If a record contains an image, leave the image out and repeat everything else exactly.

[[ EXTRACTED MATERIAL open ]]

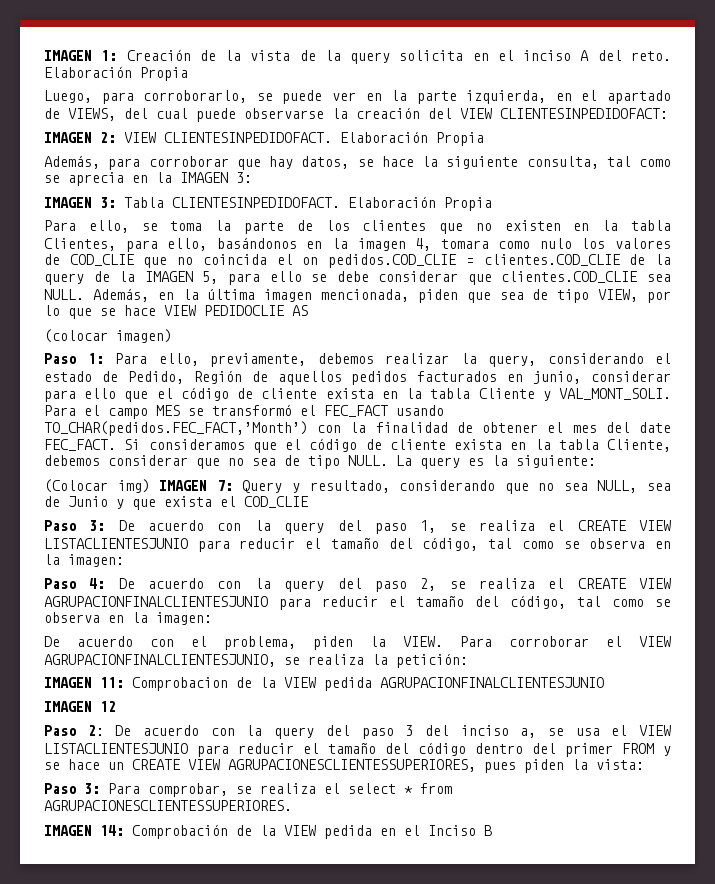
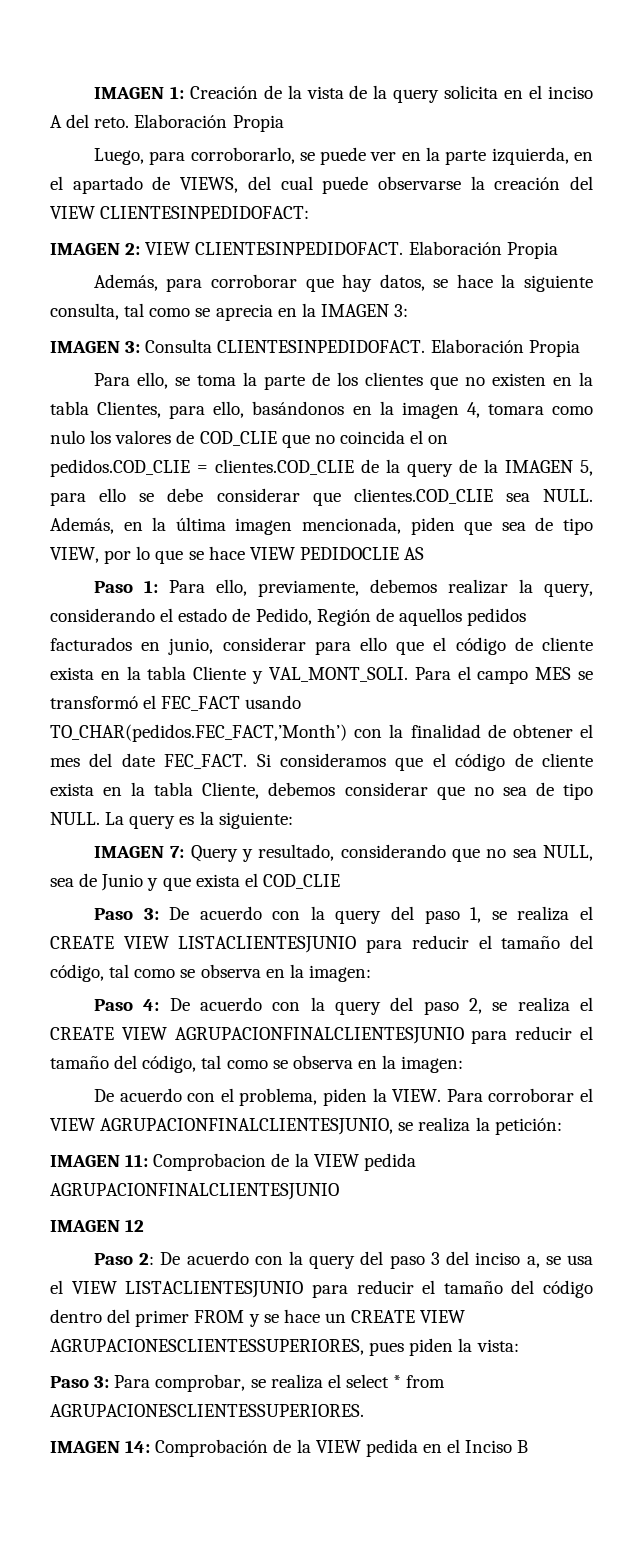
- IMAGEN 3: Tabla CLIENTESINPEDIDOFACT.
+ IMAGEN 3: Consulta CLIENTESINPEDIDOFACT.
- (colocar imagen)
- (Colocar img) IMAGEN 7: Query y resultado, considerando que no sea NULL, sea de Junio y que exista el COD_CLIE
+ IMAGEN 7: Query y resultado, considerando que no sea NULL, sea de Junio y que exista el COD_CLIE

[[ EXTRACTED MATERIAL closed ]]

* [EXPECTED OUTPUT]
- IMAGEN 3: Tabla CLIENTESINPEDIDOFACT.
+ IMAGEN 3: Consulta CLIENTESINPEDIDOFACT.
- (colocar imagen)
- (Colocar img) IMAGEN 7: Query y resultado, considerando que no sea NULL, sea de Junio y que exista el COD_CLIE
+ IMAGEN 7: Query y resultado, considerando que no sea NULL, sea de Junio y que exista el COD_CLIE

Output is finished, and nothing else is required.